• AVAILABLE DATA
=-=-=

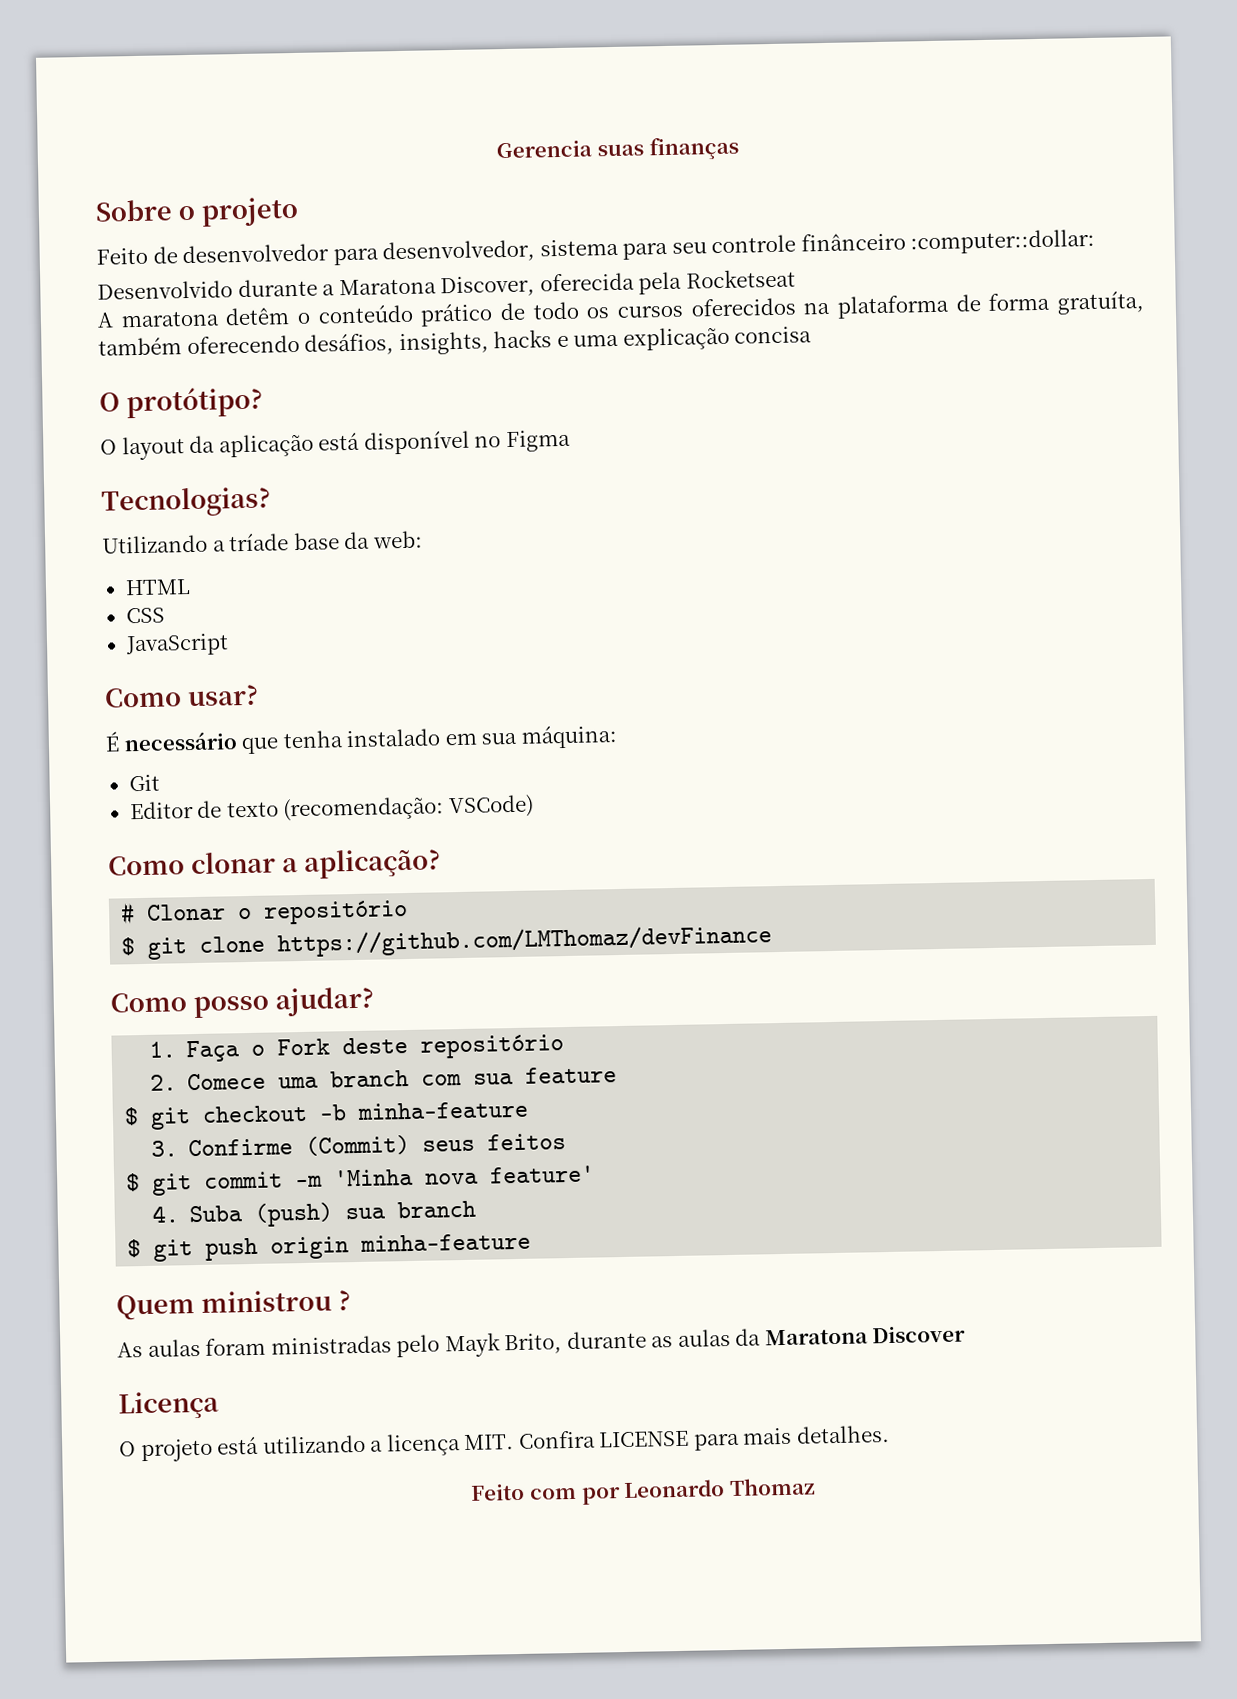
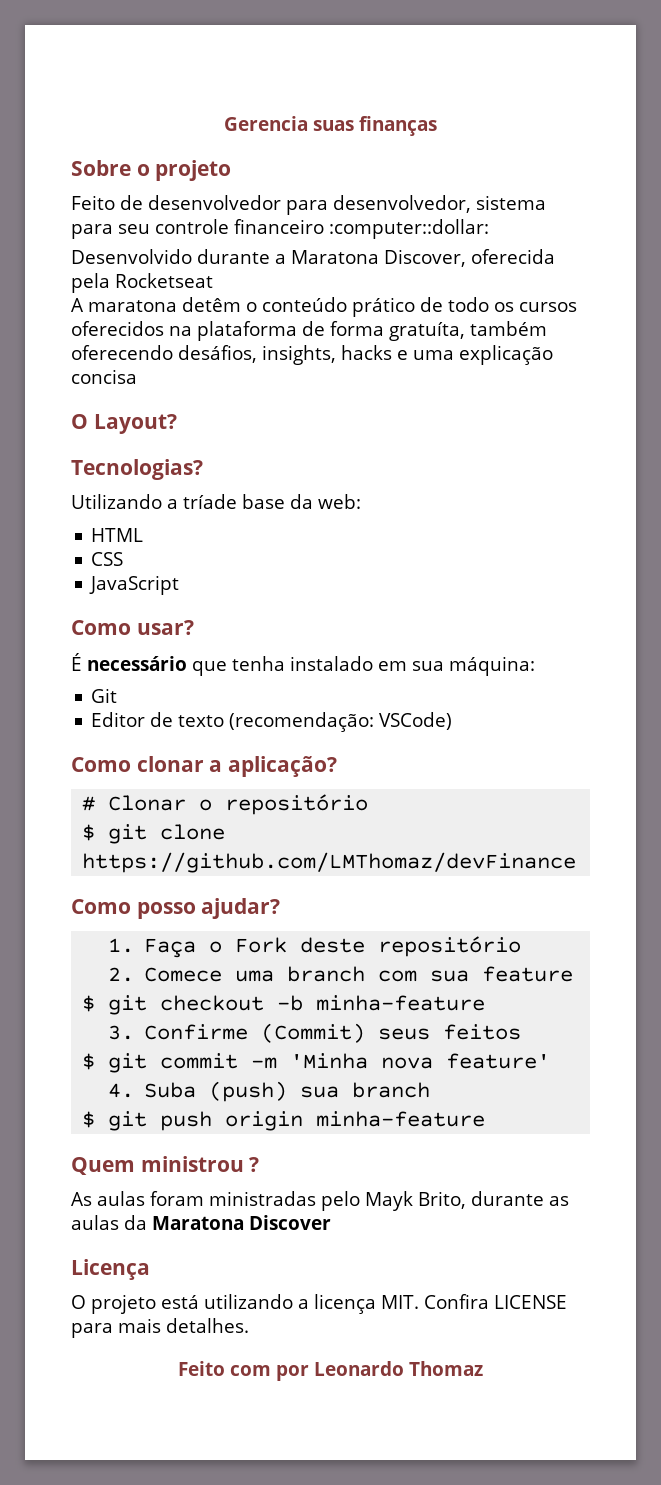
[800,232,906,252] finânceiro -> [234,219,324,234] financeiro
[125,386,263,419] [100,429,571,461] protótipo? // O layout da aplicação está disponível no Figma -> [93,414,177,434] Layout?

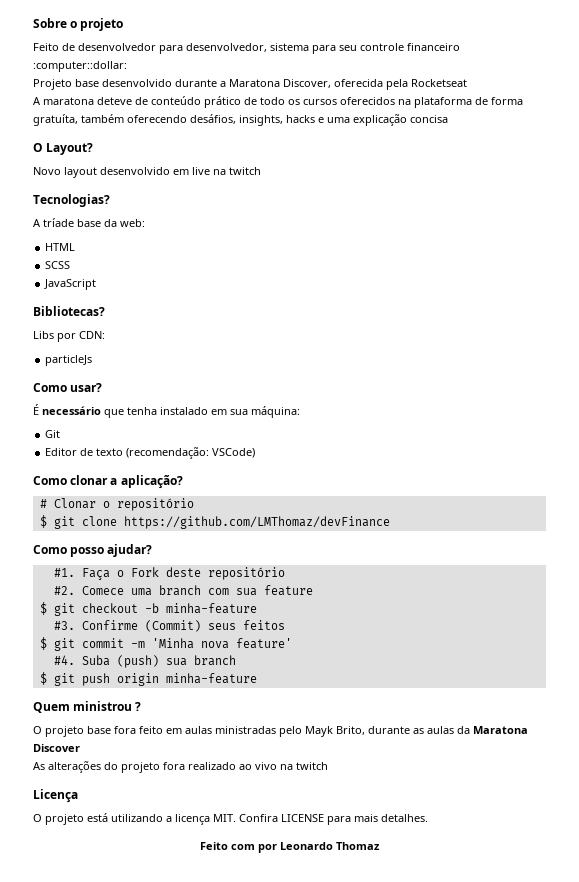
[224,116,437,136] Gerencia suas finanças // -> (33, 23) none
[71,249,192,264] Desenvolvido -> [33,79,172,90] Projeto base desenvolvido
[182,297,257,312] detêm o -> [97,97,148,105] deteve de
(177, 424) none -> [33,167,261,178] // Novo layout desenvolvido em live na twitch
[71,494,178,509] Utilizando a -> [33,219,41,227] A
[91,552,124,566] CSS -> [45,261,71,269] SCSS
(180, 585) none -> [33,306,105,316] [33,331,105,342] [45,355,93,366] // Bibliotecas? // Libs por CDN: // particleJs
[108,938,135,953] 1. -> [53,568,75,577] #1.
[108,967,135,982] 2. -> [53,586,75,595] #2.
[108,1025,135,1040] 3. -> [53,621,75,630] #3.
[108,1083,135,1098] 4. -> [53,655,75,665] #4.
[71,1191,204,1206] As aulas foram -> [33,726,212,737] O projeto base fora feito em aulas
(331, 1222) none -> [33,761,328,773] // As alterações do projeto fora realizado ao vivo na twitch

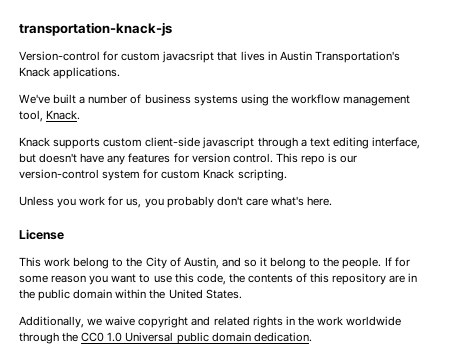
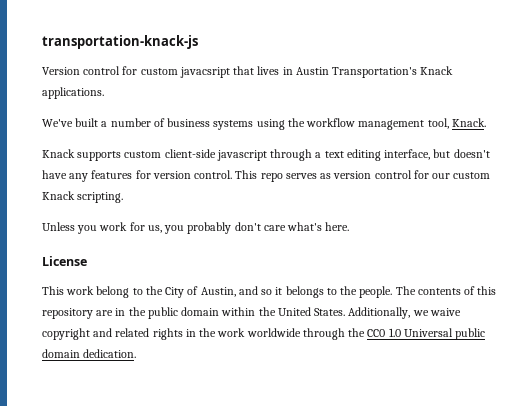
[19,51,100,61] Version-control -> [42,66,121,75] Version control
[328,153,358,163] [19,169,159,181] is our version-control system for -> [285,170,451,179] serves as version control for our
[270,257,307,269] belong -> [285,286,324,298] belongs
[384,257,410,267] [19,273,245,285] If for some reason you want to use this code, the -> [395,286,416,295] The
(242, 294) // -> (346, 312) none

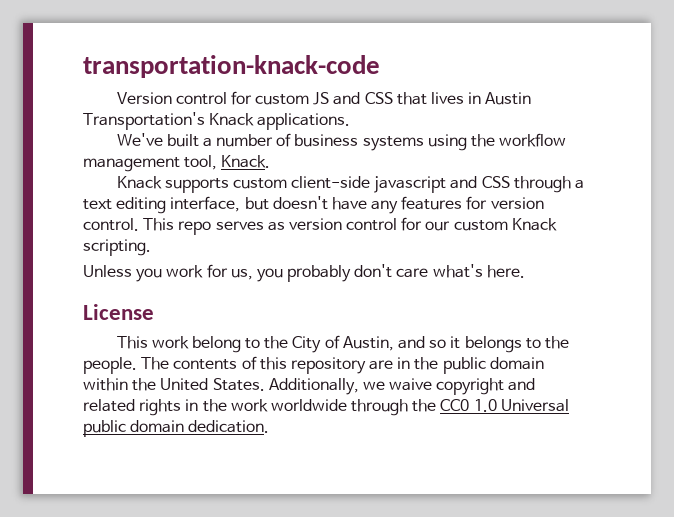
[42,35,198,49] transportation-knack-js -> [83,55,380,78] transportation-knack-code
[179,67,230,78] javacsript -> [313,92,393,105] JS and CSS
(267, 155) none -> [450,176,510,189] and CSS

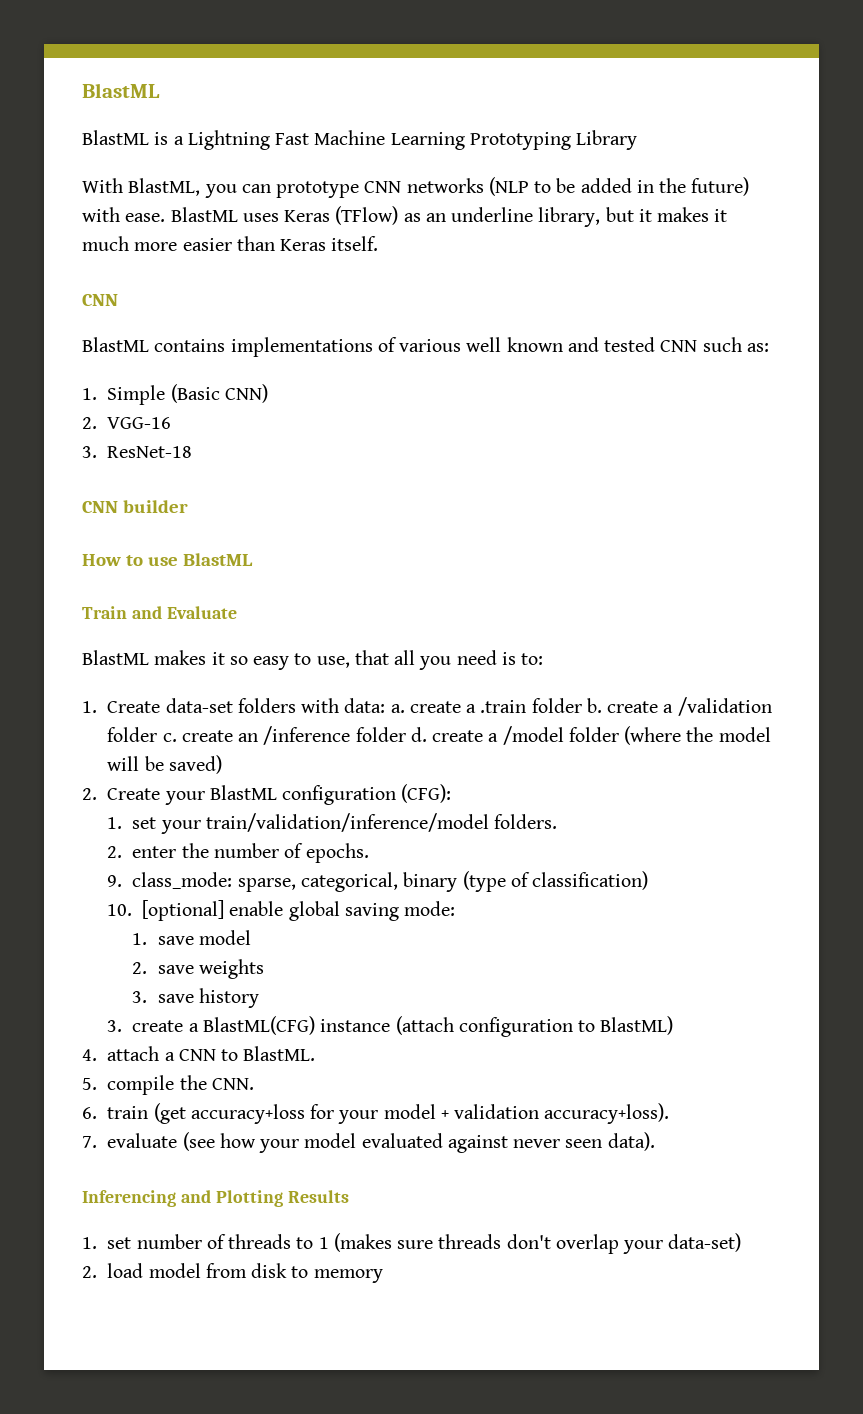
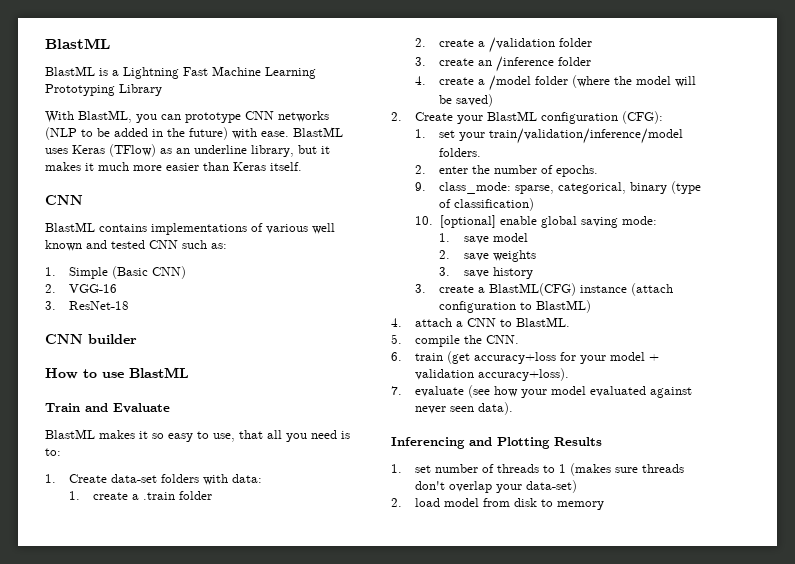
[390,704,405,713] a. -> [69,491,81,500] // 1.
[586,698,602,713] b. -> [415,38,427,47] // 2.
[162,733,177,742] c. -> [415,57,427,66] // 3.
[410,727,427,742] d. -> [415,76,427,85] // 4.

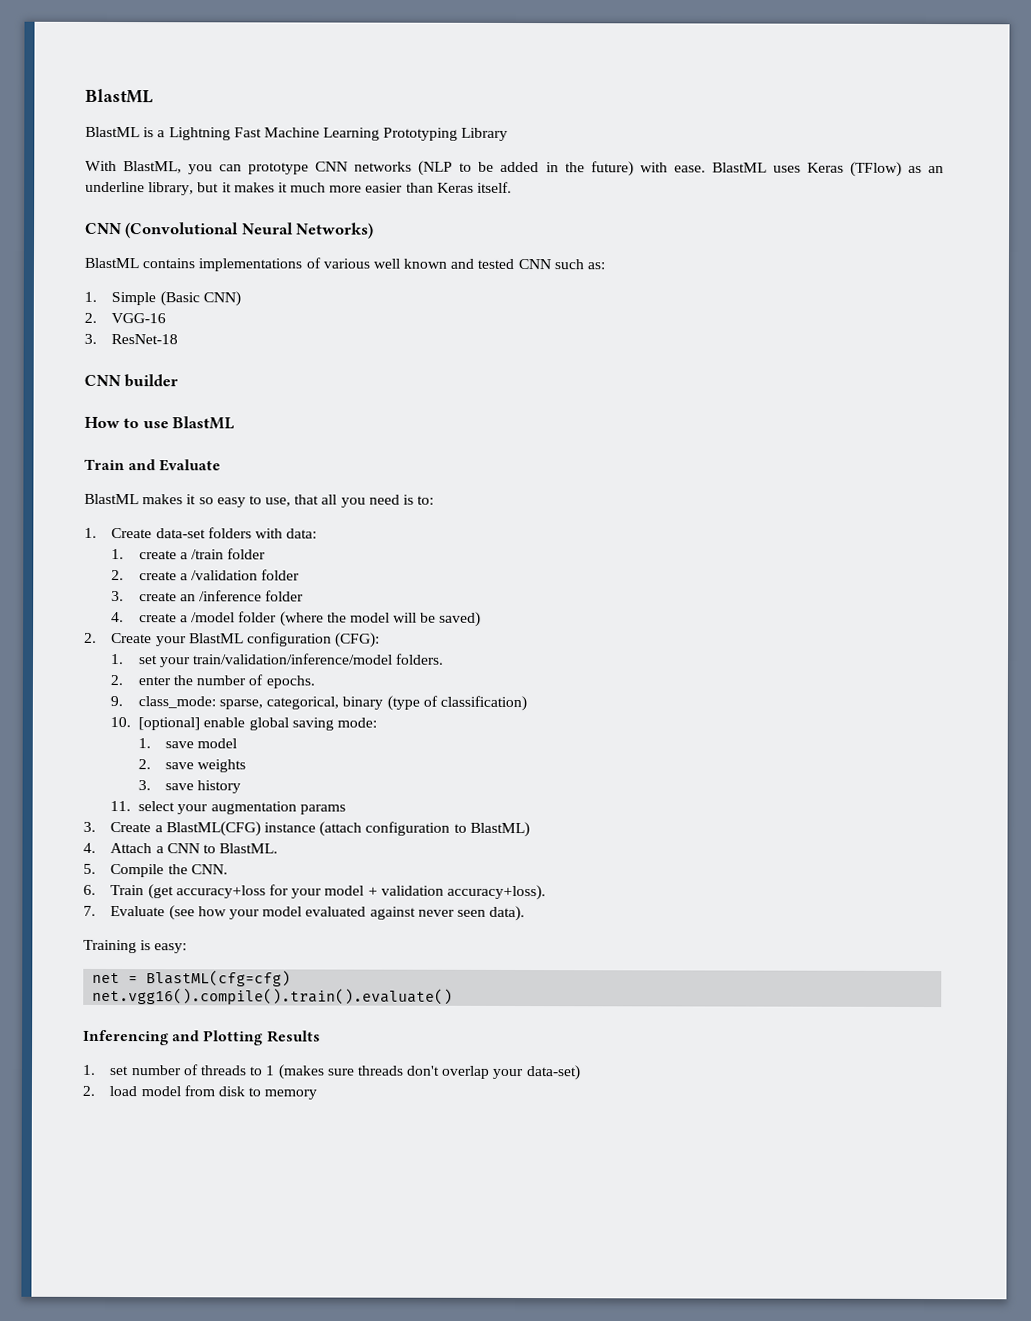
(83, 200) none -> [125,222,375,239] (Convolutional Neural Networks)
[143,492,176,500] .train -> [191,549,225,560] /train
[415,284,475,293] 3. create -> [110,801,346,815] [83,821,152,833] 11. select your augmentation params // 3. Create
[415,318,453,327] attach -> [110,843,153,854] Attach
[415,335,461,347] compile -> [110,864,165,878] Compile
[415,353,444,361] train -> [110,885,145,896] Train
[415,386,465,397] evaluate -> [110,906,166,917] Evaluate
(514, 408) none -> [83,939,188,954] [92,970,292,987] [92,987,454,1005] // Training is easy: // net = BlastML(cfg=cfg) // net.vgg16().compile().train().evaluate()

=-=-=

• WHAT TO WORK ON
What you give back should be exactly the lines from the line holding "[586,698,602,713] b. -> [415,38,427,47] // 2." through the final line of the material, both ends included, and please leave out the pictures.

• RESULT OF THE EXERCISE
[586,698,602,713] b. -> [415,38,427,47] // 2.
[162,733,177,742] c. -> [415,57,427,66] // 3.
[410,727,427,742] d. -> [415,76,427,85] // 4.

(83, 200) none -> [125,222,375,239] (Convolutional Neural Networks)
[143,492,176,500] .train -> [191,549,225,560] /train
[415,284,475,293] 3. create -> [110,801,346,815] [83,821,152,833] 11. select your augmentation params // 3. Create
[415,318,453,327] attach -> [110,843,153,854] Attach
[415,335,461,347] compile -> [110,864,165,878] Compile
[415,353,444,361] train -> [110,885,145,896] Train
[415,386,465,397] evaluate -> [110,906,166,917] Evaluate
(514, 408) none -> [83,939,188,954] [92,970,292,987] [92,987,454,1005] // Training is easy: // net = BlastML(cfg=cfg) // net.vgg16().compile().train().evaluate()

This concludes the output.